I’ve seen some videos about it... probably a bad idea for any procedure. Haha! Do doctors recommend it as an effective way to get rid of chin fat? The results look very good but I still have some doubts about the suture matrix part, which is done under local anesthesia. Is the risk of nerve and muscle damage high for this type of surgery?
Thanks for your inquiry,
This falls into a category of techniques that have come and gone over the past 20 years or so. Thread lifts using permanent sutures and then absorbable variations all failed to deliver long lasting and overall satisfactory results. All of these techniques do have the potential for localized "spitting out" of the product, irregularity, infection, unsatisfactory correction, and poor longevity.
The IGuide is essentially an evolution of these techniques. There really is no substitute for a well-performed face/neck lift in achieving the best and safest outcomes. When performed by a very experienced surgeon there is very rapid recovery and minimal bruising or swelling.
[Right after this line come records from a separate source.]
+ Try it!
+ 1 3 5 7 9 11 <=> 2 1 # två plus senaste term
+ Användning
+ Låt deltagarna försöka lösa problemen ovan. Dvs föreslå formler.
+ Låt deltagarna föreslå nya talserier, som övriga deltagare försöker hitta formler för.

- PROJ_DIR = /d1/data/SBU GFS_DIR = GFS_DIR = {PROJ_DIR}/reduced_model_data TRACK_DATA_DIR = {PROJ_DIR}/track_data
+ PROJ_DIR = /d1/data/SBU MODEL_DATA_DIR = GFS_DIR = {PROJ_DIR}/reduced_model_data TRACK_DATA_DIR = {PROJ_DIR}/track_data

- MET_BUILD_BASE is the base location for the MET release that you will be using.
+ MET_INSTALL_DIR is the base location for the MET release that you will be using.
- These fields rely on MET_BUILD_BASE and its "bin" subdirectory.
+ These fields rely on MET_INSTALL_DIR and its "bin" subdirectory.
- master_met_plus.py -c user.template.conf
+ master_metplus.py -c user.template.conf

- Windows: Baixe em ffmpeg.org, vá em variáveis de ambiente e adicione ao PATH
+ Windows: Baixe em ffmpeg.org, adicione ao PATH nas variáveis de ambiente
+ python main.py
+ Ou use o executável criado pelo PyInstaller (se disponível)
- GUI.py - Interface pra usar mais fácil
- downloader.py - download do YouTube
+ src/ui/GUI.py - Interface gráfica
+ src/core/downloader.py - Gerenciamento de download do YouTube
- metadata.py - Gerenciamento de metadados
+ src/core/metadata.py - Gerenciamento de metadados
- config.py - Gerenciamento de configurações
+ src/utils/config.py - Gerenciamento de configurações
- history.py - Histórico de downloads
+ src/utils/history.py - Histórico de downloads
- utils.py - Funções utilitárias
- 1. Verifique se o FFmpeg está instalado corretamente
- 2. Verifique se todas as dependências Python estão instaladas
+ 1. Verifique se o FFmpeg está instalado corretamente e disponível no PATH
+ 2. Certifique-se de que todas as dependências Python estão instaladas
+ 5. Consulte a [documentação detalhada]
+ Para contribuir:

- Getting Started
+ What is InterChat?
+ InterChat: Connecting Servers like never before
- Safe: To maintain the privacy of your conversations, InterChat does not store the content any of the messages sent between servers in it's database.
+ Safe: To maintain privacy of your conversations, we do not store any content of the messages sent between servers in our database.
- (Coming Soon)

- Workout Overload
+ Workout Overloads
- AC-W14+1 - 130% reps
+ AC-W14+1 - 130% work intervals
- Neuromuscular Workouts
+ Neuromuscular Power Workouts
Costs for IGuide options are also quite frankly very high. A correctly performed facelift is generally not that much more expensive.
It seems that some variant on this theme seems to come and go every few years and ultimately presents more of a marketing opportunity than a real advancement in results.
The iGuide is a variation of neck lift procedure that can be performed with only mild sedation and local anesthesia. It is essentially a lighter version of a neck lift, and usually takes an hour to perform and allows patients to return to work and everyday life within a day or two.
The iGuide neck lift weaves a suture that is similar in structure to a shoelace from jaw bone to jaw bone. The suture is then cinched to lift and tighten the subdermis and underlying muscle before being fixed in place and concealed beneath the chin. A lighted fiber optic guide is used to assist in the laying of the suture. The result is a more contoured neckline and jawline, and smoother neck skin.
There is less bruising, swelling and down time than the traditional neck lift. However, the results are also less dramatic and do not last as long. For patients with early signs of neck sagging or lax skin around the jawline, the iGuide may be a suitable first procedure.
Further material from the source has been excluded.